Osman I. nahm die Festung zu Beginn des 14. Jahrhunderts ein und machte die Gegend zu einem Teil des wachsenden Osmanischen Reiches. Dieser Schritt markierte den Übergang der Siedlung in eine neue Phase unter osmanischer Herrschaft.
Der Name der Stadt bezieht sich vermutlich auf ein türkisches Wort für Armband, was auf alte Handwerkstraditionen in der Gegend hindeutet. Im September kommen Menschen aus der Region zusammen, um bei einem Fest an Ertugrul Gazi zu erinnern und örtliche Bräuche zu pflegen.
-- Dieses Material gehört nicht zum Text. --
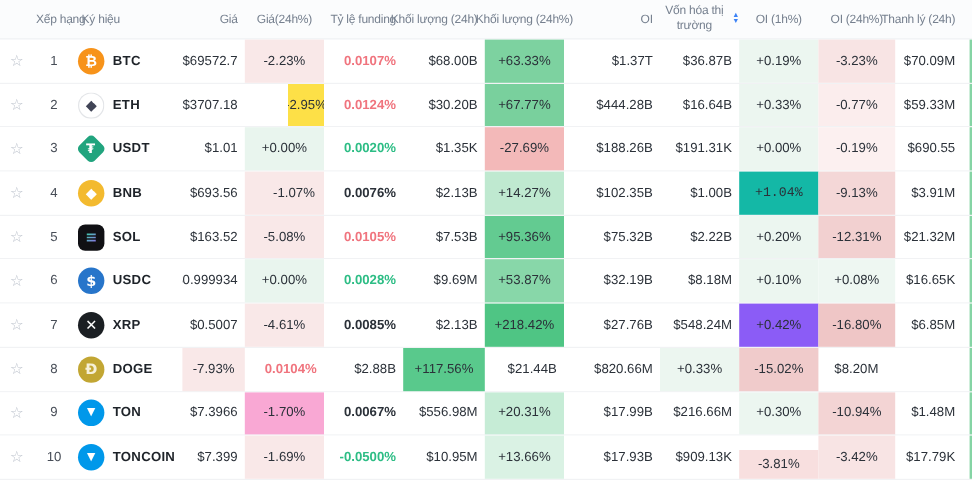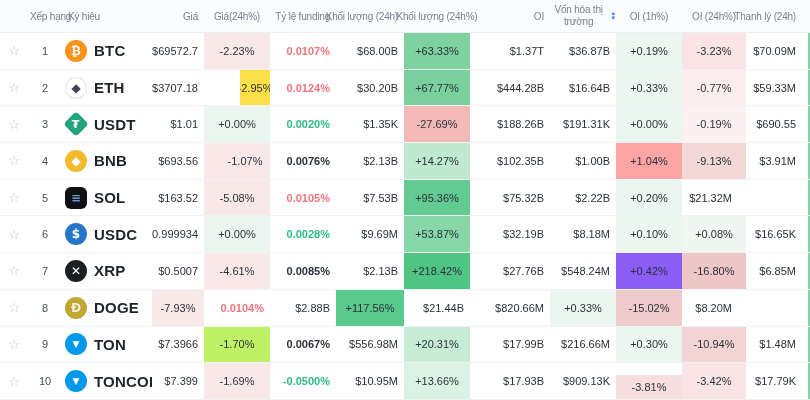--- a/index.html
+++ b/index.html
@@ -22,21 +22,21 @@
   .sort-icon { display:inline-flex; flex-direction:column; margin-left:3px; }
   .sort-icon span { font-size:6px; line-height:5px; color:#3b82f6; }
 
   
   .tr { height:36.7px; border-bottom:1px solid #f1f2f4; position:relative; background:#fff; }
   .td { display:flex; align-items:center; font-size:11px; color:#2b3139; overflow:hidden; }
   .c-star { justify-content:center; }
   .star { color:#c0c6cf; font-size:13px; cursor:pointer; }
   .c-rank { justify-content:center; color:#474d57; }
   .c-sym { justify-content:flex-start; gap:7px; padding-left:3px; cursor:pointer; }
-  .symname { font-weight:700; color:#1e2329; font-size:15px; letter-spacing:0.2px;text-align:center; }
+  .symname { font-weight:700; color:#1e2329; font-size:11px; letter-spacing:0.2px;text-align:center; }
   .c-num { justify-content:flex-end; padding-right:6px; }
   .c-band { justify-content:center; }
   .c-liq { justify-content:flex-end; padding-right:14px; }
   .funding { font-weight:700; }
 
   
   .coin { width:22px; height:22px; flex:0 0 22px; display:flex; align-items:center;
     justify-content:center; border-radius:50%; }
   .coin .glyph { font-size:12px; font-weight:700; line-height:1;
     font-family:"DejaVu Sans",sans-serif; }
@@ -157,21 +157,21 @@
           </span>
       <span class="symname">BNB</span>
     </div>
     <div class="td c-num">$693.56</div>
     <div class="td c-band" style="background: rgb(249, 232, 232); padding-left: 16px;">-1.07%</div>
     <div class="td c-num funding" style="color: rgb(43, 49, 57);">0.0076%</div>
     <div class="td c-num">$2.13B</div>
     <div class="td c-band" style="background: rgb(191, 233, 208);">+14.27%</div>
     <div class="td c-num">$102.35B</div>
     <div class="td c-num">$1.00B</div>
-    <div class="td c-band" style="background: #fca5a5;">+1.04%</div>
+    <div class="td c-band" style="background: #14b8a6; font-family: Liberation Mono, monospace;">+1.04%</div>
     <div class="td c-band" style="background: rgb(244, 215, 215);">-9.13%</div>
     <div class="td c-liq">$3.91M</div>
     <div class="row-edge" style="background: rgb(133, 212, 164);"></div>
   </div>
       <div class="tr grid-row">
     <div class="td c-star">
       <span class="star">☆</span>
     </div>
     <div class="td c-rank">5</div>
     <div class="td c-sym">
@@ -181,20 +181,21 @@
       <span class="symname">SOL</span>
     </div>
     <div class="td c-num">$163.52</div>
     <div class="td c-band" style="background: rgb(249, 232, 232);">-5.08%</div>
     <div class="td c-num funding" style="color: rgb(240, 116, 126);">0.0105%</div>
     <div class="td c-num">$7.53B</div>
     <div class="td c-band" style="background: rgb(99, 203, 145);">+95.36%</div>
     <div class="td c-num">$75.32B</div>
     <div class="td c-num">$2.22B</div>
     <div class="td c-band" style="background: rgb(236, 246, 240);">+0.20%</div>
+    <div class="td c-band" style="background: rgb(242, 208, 208);">-12.31%</div>
     <div class="td c-liq">$21.32M</div>
     <div class="row-edge" style="background: rgb(133, 212, 164);"></div>
   </div>
       <div class="tr grid-row">
     <div class="td c-star">
       <span class="star">☆</span>
     </div>
     <div class="td c-rank">6</div>
     <div class="td c-sym">
       <span class="coin circle" style="background: rgb(39, 117, 202);">
@@ -264,21 +265,21 @@
       <span class="star">☆</span>
     </div>
     <div class="td c-rank">9</div>
     <div class="td c-sym">
       <span class="coin circle" style="background: rgb(0, 152, 234);">
             <span class="glyph small" style="color: rgb(255, 255, 255);">▼</span>
           </span>
       <span class="symname">TON</span>
     </div>
     <div class="td c-num">$7.3966</div>
-    <div class="td c-band" style="background: #bef264;">-1.70%</div>
+    <div class="td c-band" style="background: #f9a8d4;">-1.70%</div>
     <div class="td c-num funding" style="color: rgb(43, 49, 57);">0.0067%</div>
     <div class="td c-num">$556.98M</div>
     <div class="td c-band" style="background: rgb(198, 236, 214);">+20.31%</div>
     <div class="td c-num">$17.99B</div>
     <div class="td c-num">$216.66M</div>
     <div class="td c-band" style="background: rgb(236, 246, 240);">+0.30%</div>
     <div class="td c-band" style="background: rgb(243, 212, 212);">-10.94%</div>
     <div class="td c-liq">$1.48M</div>
     <div class="row-edge" style="background: rgb(133, 212, 164);"></div>
   </div>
Die Stadt ist Verwaltungssitz der Provinz Bilecik und liegt gut erreichbar in Nordwestanatolien. Besucher finden hier die wichtigsten Einrichtungen und Dienstleistungen einer regionalen Hauptstadt.
In der Nähe des Ortes entdeckten Archäologen Spuren von zwei prähistorischen Siedlungen, darunter eine im Stadtteil Bahçelievler, die bis ins späte Neolithikum zurückreicht. Diese Funde zeigen, dass die Gegend schon vor Jahrtausenden bewohnt war.